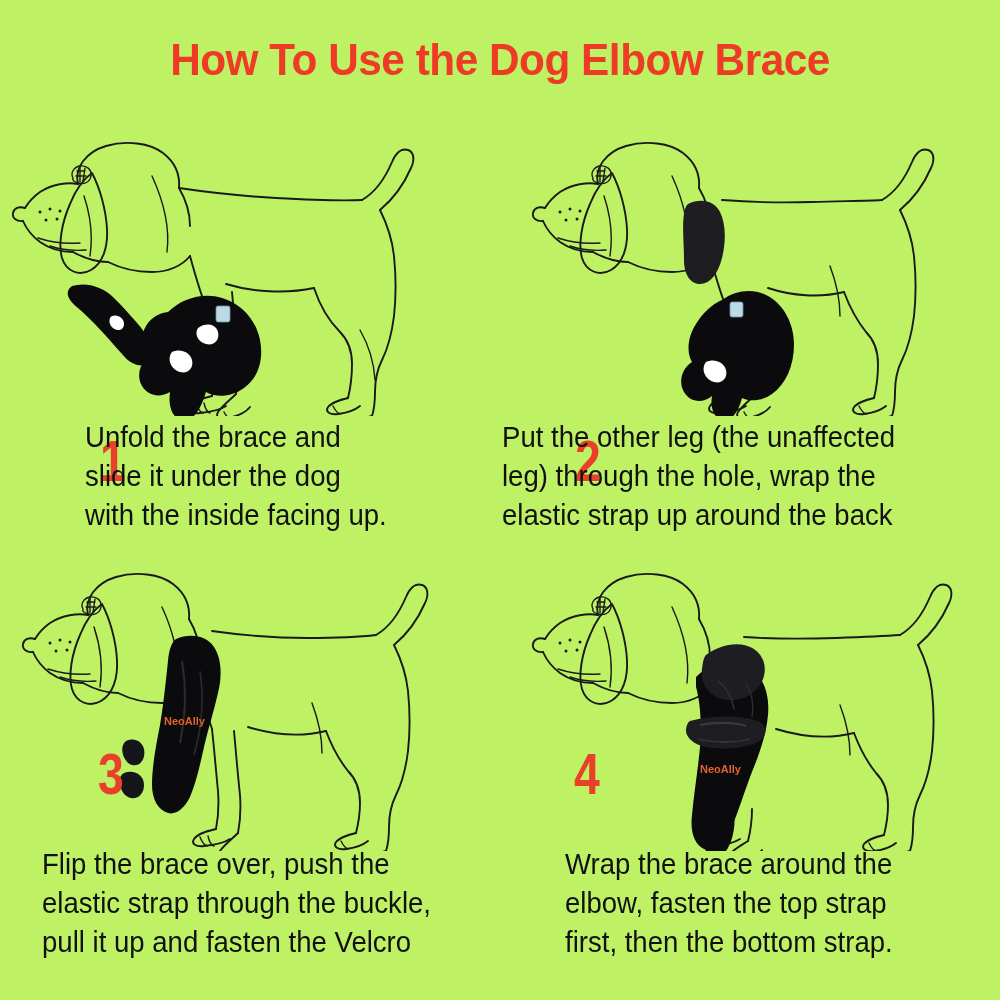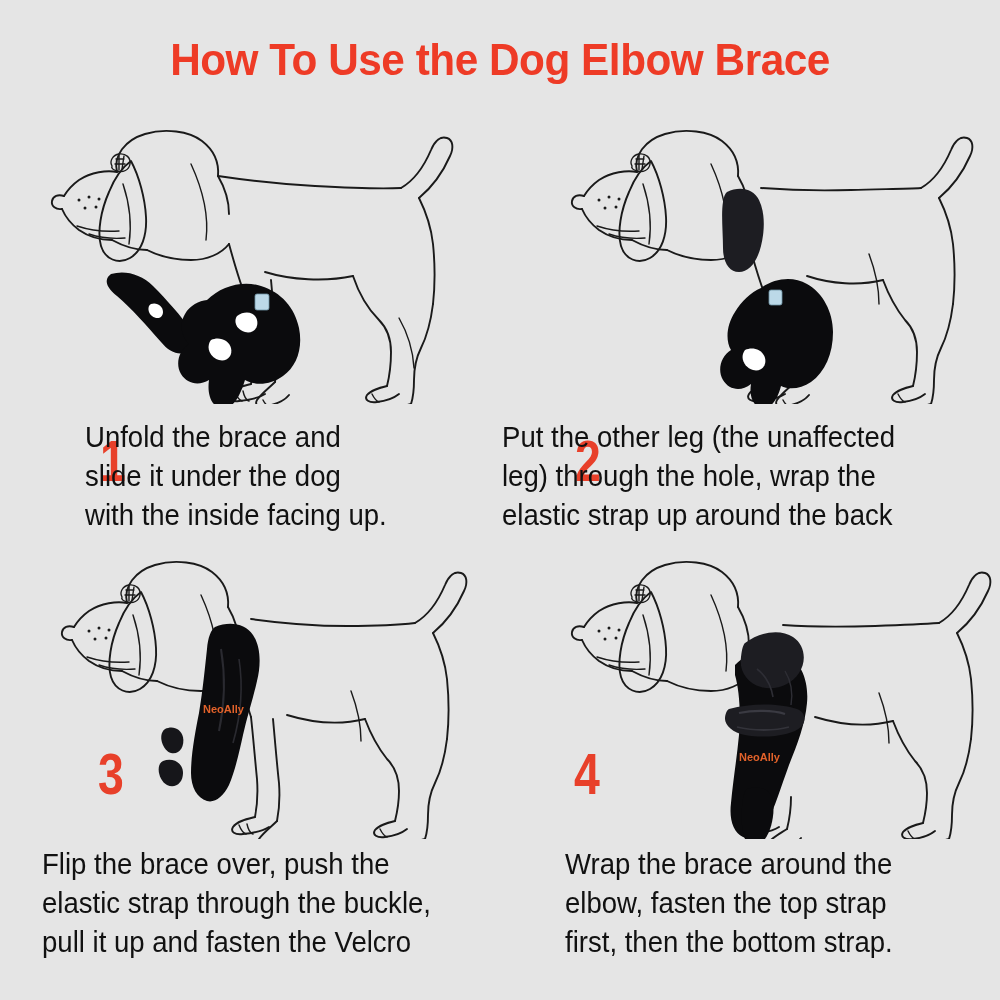--- a/index.html
+++ b/index.html
@@ -12,7 +12,7 @@
     position: relative;
     width: 1000px;
     height: 1000px;
-    background: #e5e5e5;
+    background: #bef264;
     overflow: hidden;
     font-family: "Liberation Sans", "DejaVu Sans", sans-serif;
   }

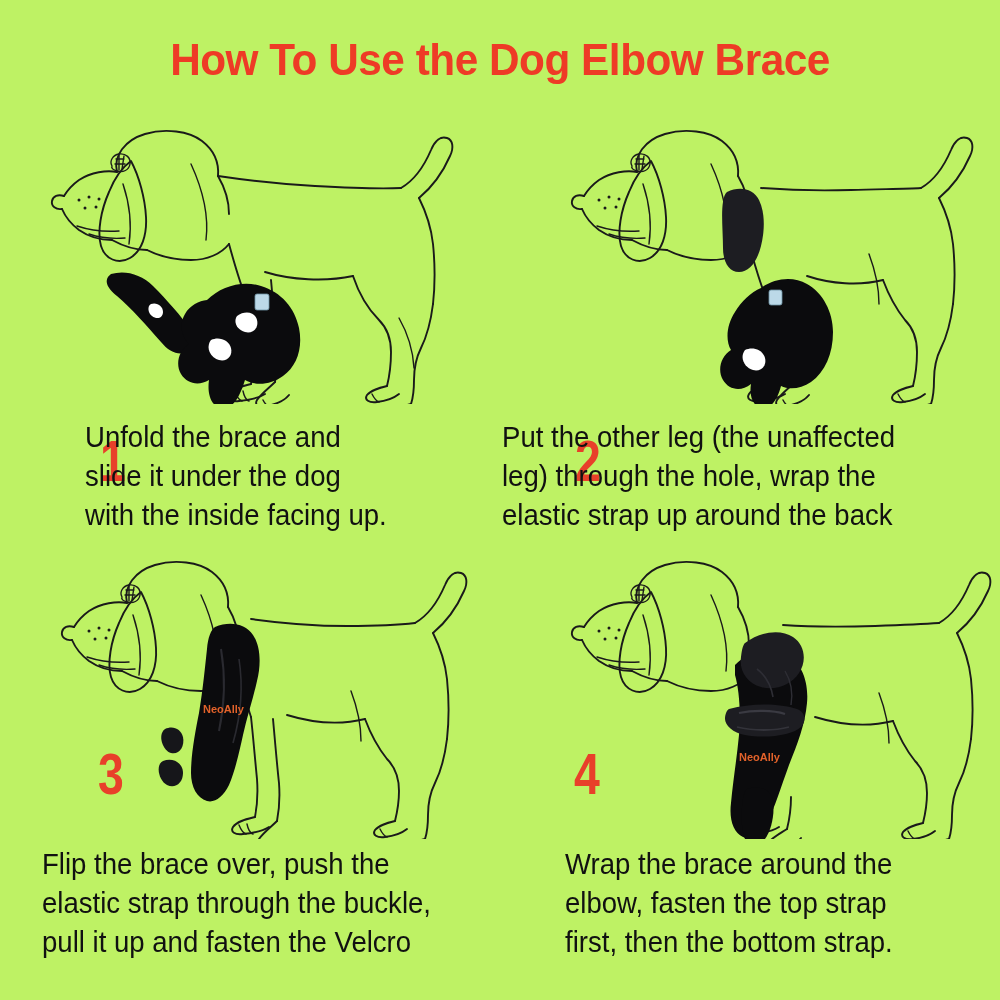--- a/index.html
+++ b/index.html
@@ -49,10 +49,9 @@
   .figure {
     position: absolute;
     left: 0;
-    top: 4px;
+    top: 16px;
     width: 500px;
     height: 300px;
-    padding-left: 39px;
   }
   .figure svg { display: block; }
• • • • • • •
Exactly reproduce the lines of the entries above, from the one containing "-49,10 +49,9 @@" to the very last, and no others.

@@ -49,10 +49,9 @@
   .figure {
     position: absolute;
     left: 0;
-    top: 4px;
+    top: 16px;
     width: 500px;
     height: 300px;
-    padding-left: 39px;
   }
   .figure svg { display: block; }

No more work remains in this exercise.